Esse produto, que deve ser patenteado em breve, já vem com o selo da vinícola em que o cristal foi produzido e da safra do vinho. Assim como os demais, ele também não contém plástico na embalagem, o que reforça o compromisso da marca com o ambiente.
Além disso, a marca como um todo se preocupa em não danificar a barreira cutânea da pele, um escudo protetor natural, que preserva a saúde e evita problemas como alergias e desidratação. Então, as formulações também são livres de alumínio, parabenos e ftalatos, encontrados em cosméticos convencionais
Conscientização
Para Ana, o maior desafio é a educação dos consumidores, no sentido de conscientizar sobre o upcycling e a importância dele. Outro fator é a quebra do preconceito com os produtos naturais, já que a população está habituada aos convencionais.

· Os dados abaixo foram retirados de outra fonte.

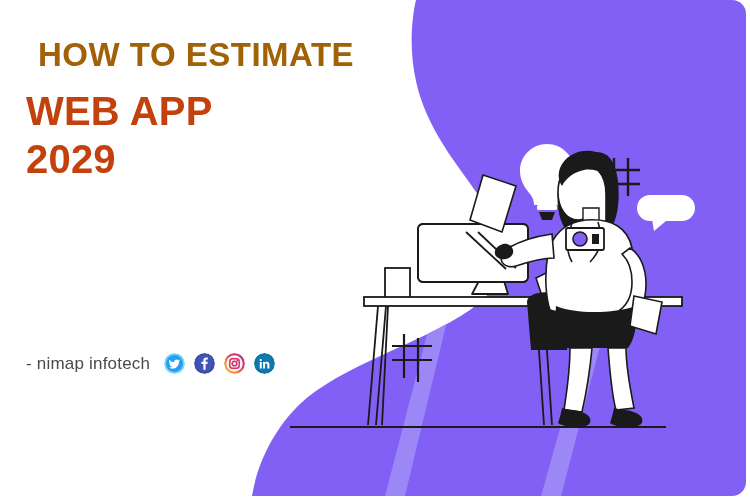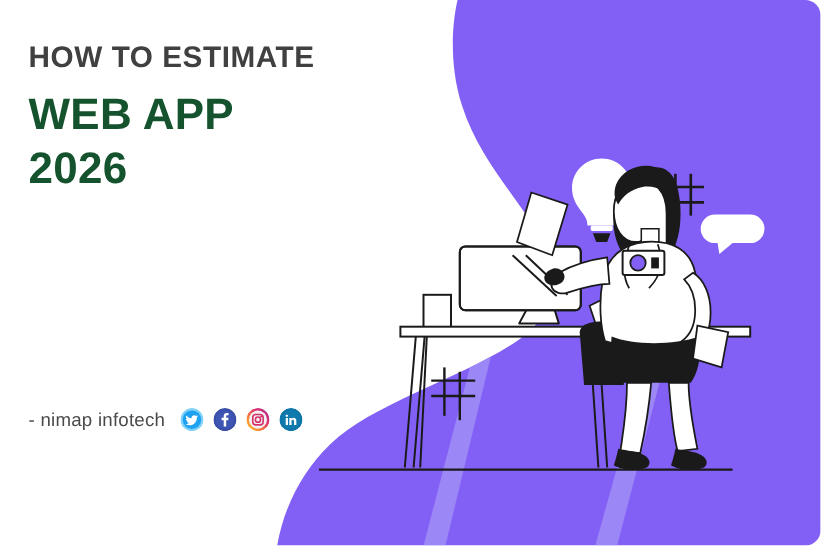"HOW TO ESTIMATE" .kicker { color: #404040 -> #a16207; font-size: 27px -> 33px; margin: 0 0 14px 0 -> 0 0 14px 12px }
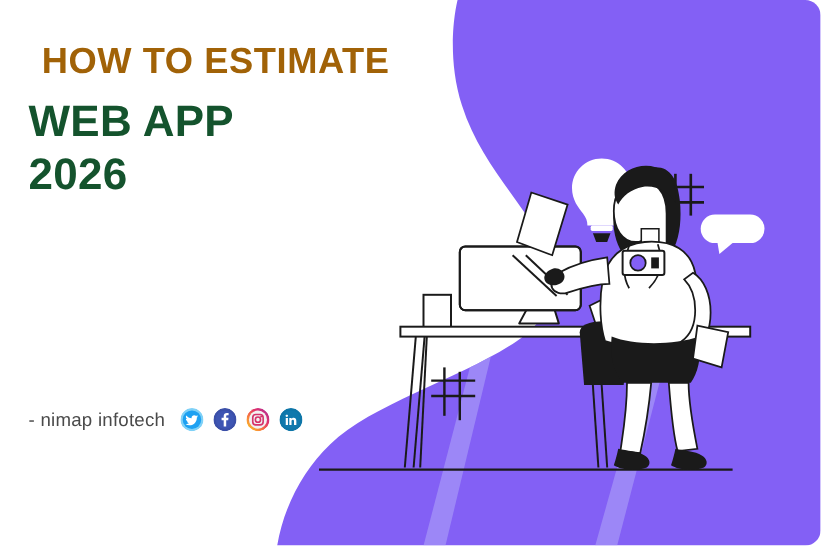"WEB APP" .headline { color: #14532d -> #c2410c }
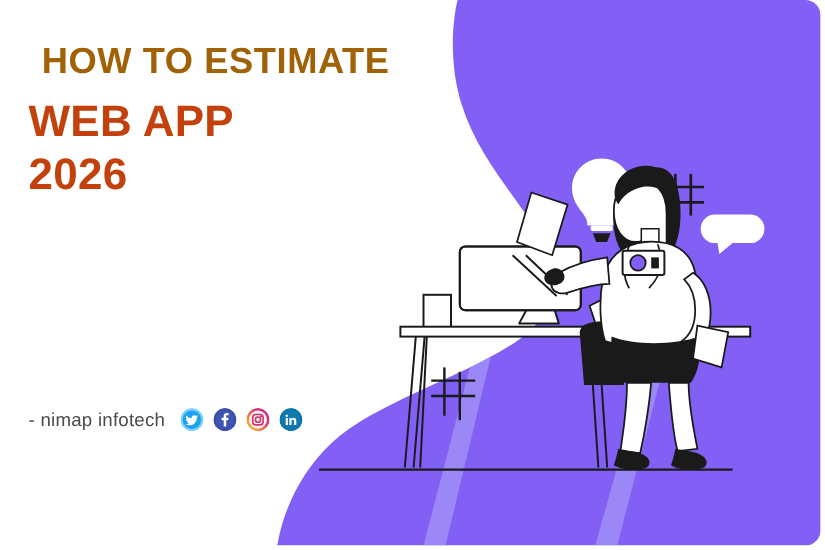"2026" span.ln { text: 2026 -> 2029 }
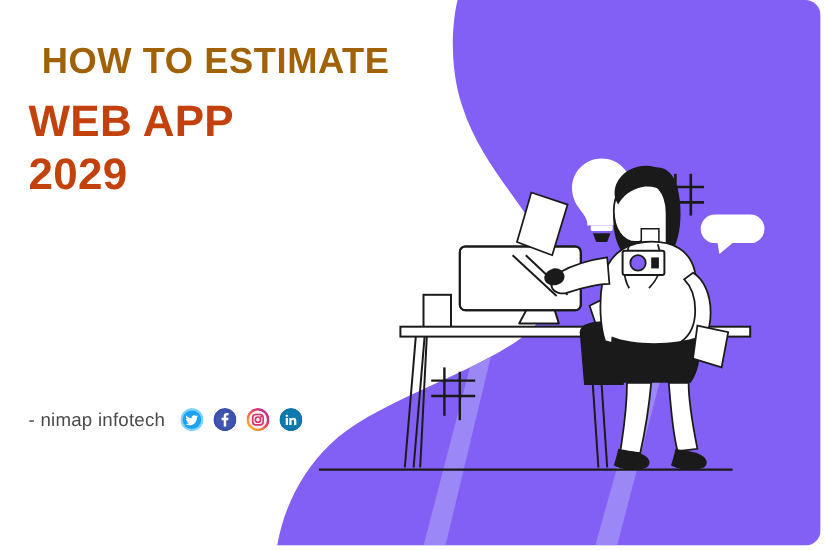"- nimap infotech" #byline-row { top: 371px -> 353px }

"Muitas vezes, quando a gente fala que é um produto natural ou que a matéria-prima foi retirada da sobra de uma produção, muitas pessoas têm um certo preconceito, achando que não vai ser tão bom quanto, o que não é verdade", afirma.
Apesar desses desafios, a marca vem crescendo no mercado. A CEO vê o empreendimento com orgulho e planeja o futuro. "A aceitação está sendo incrível, e depois que as pessoas experimentam, tem relatos tão bons do uso, da performance, isso nos enche de gás para continuar. Eu realmente tenho um propósito de revolucionar o mercado para esse caminho. Então, quando a gente acredita nisso, os desafios ficam pequenos e isso se torna muito maior. E vê-la crescendo, dá uma satisfação muito grande, e a sensação de que a gente está no caminho certo", finaliza.